__Brief__
Once the pictures are set aside, repeat all of the data below exactly.

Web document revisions
#####
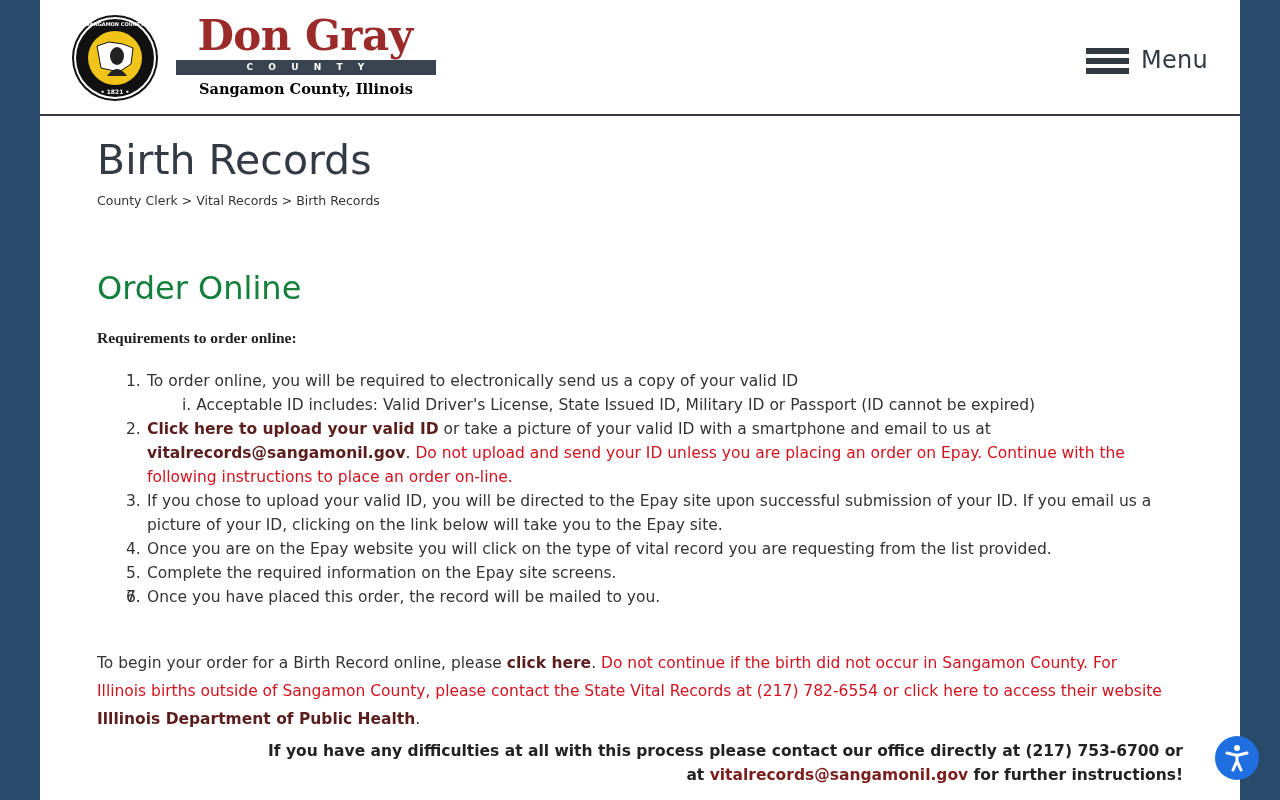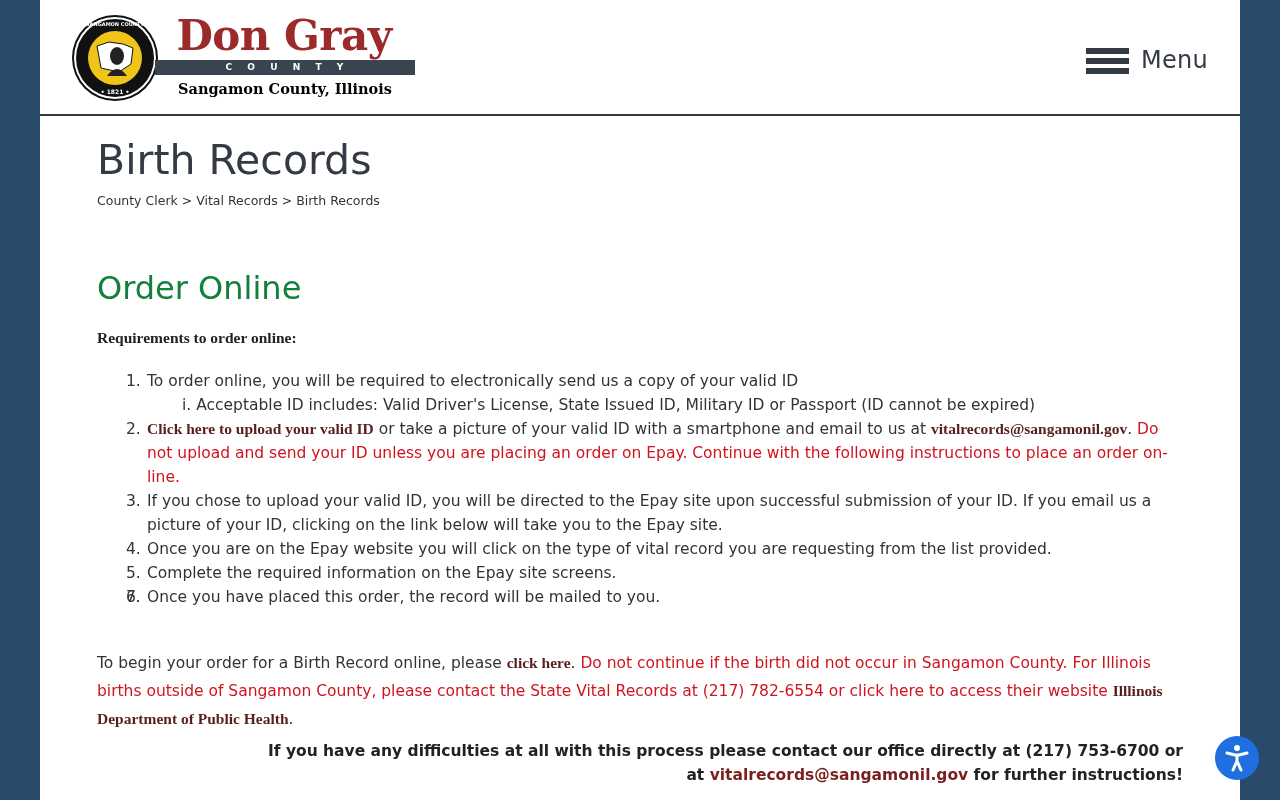--- a/index.html
+++ b/index.html
@@ -20,7 +20,7 @@
   .seal {
     position: absolute; left: 31px; top: 14px; width: 88px; height: 88px;
   }
-  .wordmark { position: absolute; left: 114px; top: 10px; width: 262px; height: 92px; }
+  .wordmark { position: absolute; left: 135px; top: 10px; width: 262px; height: 92px; }
   .wm-name {
     position: absolute; left: 0; top: 0; width: 260px; text-align: center;
     font-family: "DejaVu Serif", serif; font-weight: bold;

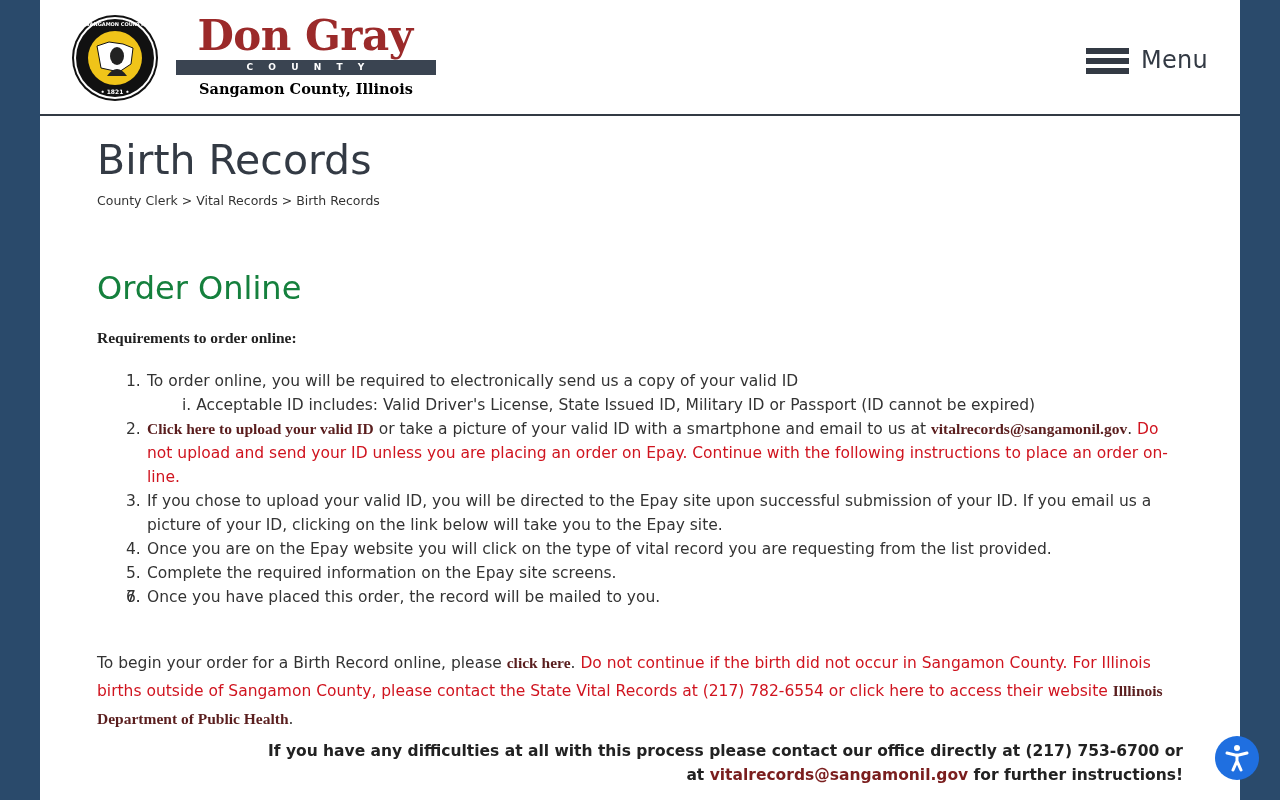--- a/index.html
+++ b/index.html
@@ -74,7 +74,7 @@
   ol.steps li .num { position: absolute; left: 29px; top: 0; }
   .sub { padding-left: 35px; }
   .red { color: #d0141f; }
-  a.boldlink { color: #5a1e1e; font-weight: bold; text-decoration: none; font-family: Liberation Serif, serif; }
+  a.boldlink { color: #5a1e1e; font-weight: bold; text-decoration: none; }
   .para {
     position: absolute; top: 531px; left: 0; width: 1070px;
     font-size: 15.5px; line-height: 28px; color: #333;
#####
__Exercise result__
--- a/index.html
+++ b/index.html
@@ -20,7 +20,7 @@
   .seal {
     position: absolute; left: 31px; top: 14px; width: 88px; height: 88px;
   }
-  .wordmark { position: absolute; left: 114px; top: 10px; width: 262px; height: 92px; }
+  .wordmark { position: absolute; left: 135px; top: 10px; width: 262px; height: 92px; }
   .wm-name {
     position: absolute; left: 0; top: 0; width: 260px; text-align: center;
     font-family: "DejaVu Serif", serif; font-weight: bold;

--- a/index.html
+++ b/index.html
@@ -74,7 +74,7 @@
   ol.steps li .num { position: absolute; left: 29px; top: 0; }
   .sub { padding-left: 35px; }
   .red { color: #d0141f; }
-  a.boldlink { color: #5a1e1e; font-weight: bold; text-decoration: none; font-family: Liberation Serif, serif; }
+  a.boldlink { color: #5a1e1e; font-weight: bold; text-decoration: none; }
   .para {
     position: absolute; top: 531px; left: 0; width: 1070px;
     font-size: 15.5px; line-height: 28px; color: #333;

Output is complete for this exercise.